Given entries —
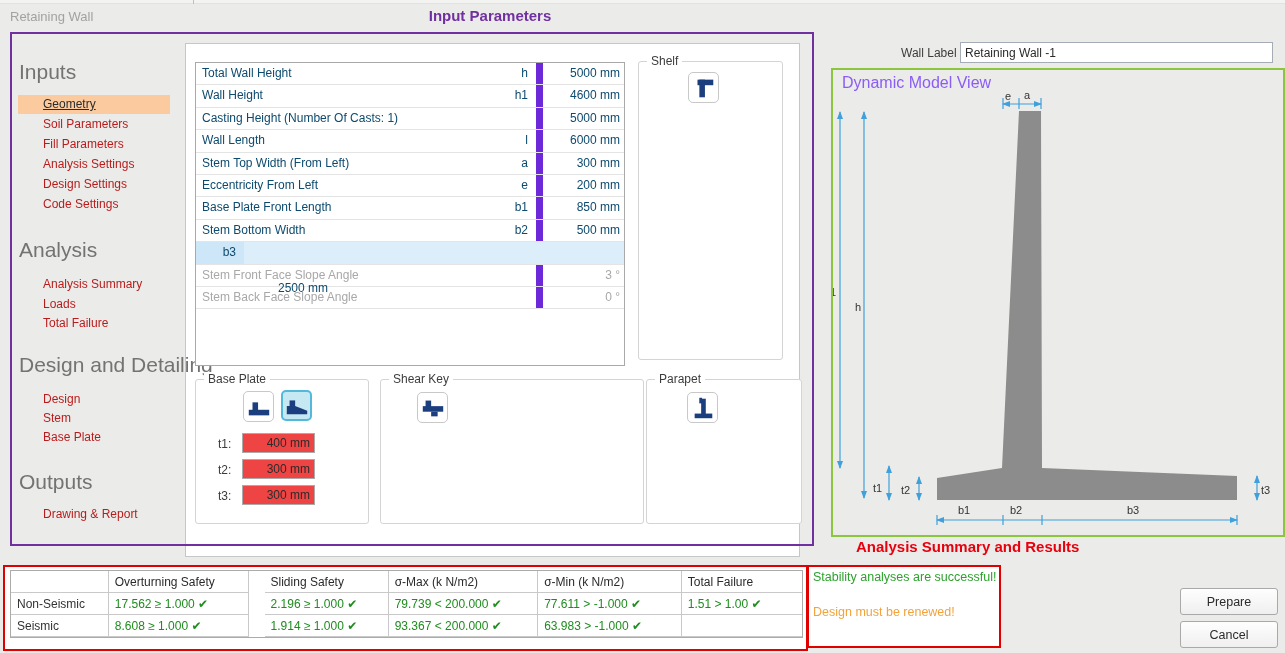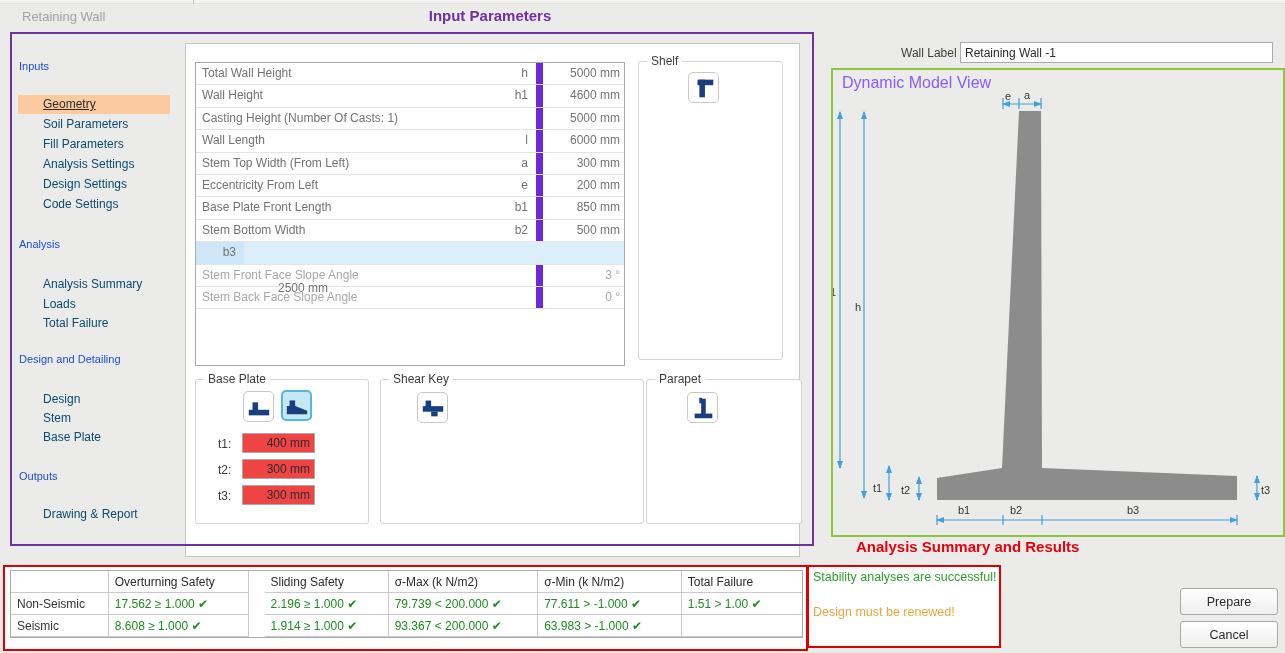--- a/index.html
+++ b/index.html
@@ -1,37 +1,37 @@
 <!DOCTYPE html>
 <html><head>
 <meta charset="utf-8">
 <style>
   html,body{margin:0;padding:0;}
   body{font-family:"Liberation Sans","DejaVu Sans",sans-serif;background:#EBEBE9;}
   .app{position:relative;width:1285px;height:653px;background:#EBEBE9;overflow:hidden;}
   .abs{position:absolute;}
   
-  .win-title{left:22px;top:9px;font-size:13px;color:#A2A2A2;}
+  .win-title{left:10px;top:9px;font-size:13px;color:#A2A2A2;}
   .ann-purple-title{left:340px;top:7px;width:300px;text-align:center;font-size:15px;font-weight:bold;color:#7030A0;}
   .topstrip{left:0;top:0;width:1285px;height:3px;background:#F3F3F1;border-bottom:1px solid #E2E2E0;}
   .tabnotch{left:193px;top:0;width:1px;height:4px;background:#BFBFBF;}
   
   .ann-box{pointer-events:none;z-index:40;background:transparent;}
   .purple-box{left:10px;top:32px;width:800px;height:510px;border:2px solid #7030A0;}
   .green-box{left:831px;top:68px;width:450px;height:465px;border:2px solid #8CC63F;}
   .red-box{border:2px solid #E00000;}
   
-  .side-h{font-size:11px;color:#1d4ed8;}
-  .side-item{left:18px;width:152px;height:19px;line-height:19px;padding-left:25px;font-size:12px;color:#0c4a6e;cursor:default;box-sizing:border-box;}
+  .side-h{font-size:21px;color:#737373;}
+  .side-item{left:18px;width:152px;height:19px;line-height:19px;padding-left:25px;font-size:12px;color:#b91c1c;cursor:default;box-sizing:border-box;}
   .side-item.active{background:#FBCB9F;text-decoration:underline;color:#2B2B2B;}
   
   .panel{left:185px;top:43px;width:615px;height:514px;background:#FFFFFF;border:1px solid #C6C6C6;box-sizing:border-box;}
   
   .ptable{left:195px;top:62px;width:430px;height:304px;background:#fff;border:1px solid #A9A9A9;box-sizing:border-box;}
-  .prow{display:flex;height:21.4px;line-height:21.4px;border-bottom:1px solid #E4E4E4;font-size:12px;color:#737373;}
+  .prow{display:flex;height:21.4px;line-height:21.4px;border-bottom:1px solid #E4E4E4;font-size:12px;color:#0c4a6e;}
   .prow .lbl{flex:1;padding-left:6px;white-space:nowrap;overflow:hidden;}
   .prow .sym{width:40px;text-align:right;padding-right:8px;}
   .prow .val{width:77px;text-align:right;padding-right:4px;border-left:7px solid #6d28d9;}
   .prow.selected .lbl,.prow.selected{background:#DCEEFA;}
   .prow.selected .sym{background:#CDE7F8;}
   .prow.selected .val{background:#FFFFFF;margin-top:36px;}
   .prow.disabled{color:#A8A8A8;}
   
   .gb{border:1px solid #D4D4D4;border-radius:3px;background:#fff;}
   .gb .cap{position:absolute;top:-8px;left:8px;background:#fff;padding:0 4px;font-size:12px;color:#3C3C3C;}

Your objective — The entries are to be reproduced exactly, excluding any pictures they contain.

Written solution —
--- a/index.html
+++ b/index.html
@@ -1,37 +1,37 @@
 <!DOCTYPE html>
 <html><head>
 <meta charset="utf-8">
 <style>
   html,body{margin:0;padding:0;}
   body{font-family:"Liberation Sans","DejaVu Sans",sans-serif;background:#EBEBE9;}
   .app{position:relative;width:1285px;height:653px;background:#EBEBE9;overflow:hidden;}
   .abs{position:absolute;}
   
-  .win-title{left:22px;top:9px;font-size:13px;color:#A2A2A2;}
+  .win-title{left:10px;top:9px;font-size:13px;color:#A2A2A2;}
   .ann-purple-title{left:340px;top:7px;width:300px;text-align:center;font-size:15px;font-weight:bold;color:#7030A0;}
   .topstrip{left:0;top:0;width:1285px;height:3px;background:#F3F3F1;border-bottom:1px solid #E2E2E0;}
   .tabnotch{left:193px;top:0;width:1px;height:4px;background:#BFBFBF;}
   
   .ann-box{pointer-events:none;z-index:40;background:transparent;}
   .purple-box{left:10px;top:32px;width:800px;height:510px;border:2px solid #7030A0;}
   .green-box{left:831px;top:68px;width:450px;height:465px;border:2px solid #8CC63F;}
   .red-box{border:2px solid #E00000;}
   
-  .side-h{font-size:11px;color:#1d4ed8;}
-  .side-item{left:18px;width:152px;height:19px;line-height:19px;padding-left:25px;font-size:12px;color:#0c4a6e;cursor:default;box-sizing:border-box;}
+  .side-h{font-size:21px;color:#737373;}
+  .side-item{left:18px;width:152px;height:19px;line-height:19px;padding-left:25px;font-size:12px;color:#b91c1c;cursor:default;box-sizing:border-box;}
   .side-item.active{background:#FBCB9F;text-decoration:underline;color:#2B2B2B;}
   
   .panel{left:185px;top:43px;width:615px;height:514px;background:#FFFFFF;border:1px solid #C6C6C6;box-sizing:border-box;}
   
   .ptable{left:195px;top:62px;width:430px;height:304px;background:#fff;border:1px solid #A9A9A9;box-sizing:border-box;}
-  .prow{display:flex;height:21.4px;line-height:21.4px;border-bottom:1px solid #E4E4E4;font-size:12px;color:#737373;}
+  .prow{display:flex;height:21.4px;line-height:21.4px;border-bottom:1px solid #E4E4E4;font-size:12px;color:#0c4a6e;}
   .prow .lbl{flex:1;padding-left:6px;white-space:nowrap;overflow:hidden;}
   .prow .sym{width:40px;text-align:right;padding-right:8px;}
   .prow .val{width:77px;text-align:right;padding-right:4px;border-left:7px solid #6d28d9;}
   .prow.selected .lbl,.prow.selected{background:#DCEEFA;}
   .prow.selected .sym{background:#CDE7F8;}
   .prow.selected .val{background:#FFFFFF;margin-top:36px;}
   .prow.disabled{color:#A8A8A8;}
   
   .gb{border:1px solid #D4D4D4;border-radius:3px;background:#fff;}
   .gb .cap{position:absolute;top:-8px;left:8px;background:#fff;padding:0 4px;font-size:12px;color:#3C3C3C;}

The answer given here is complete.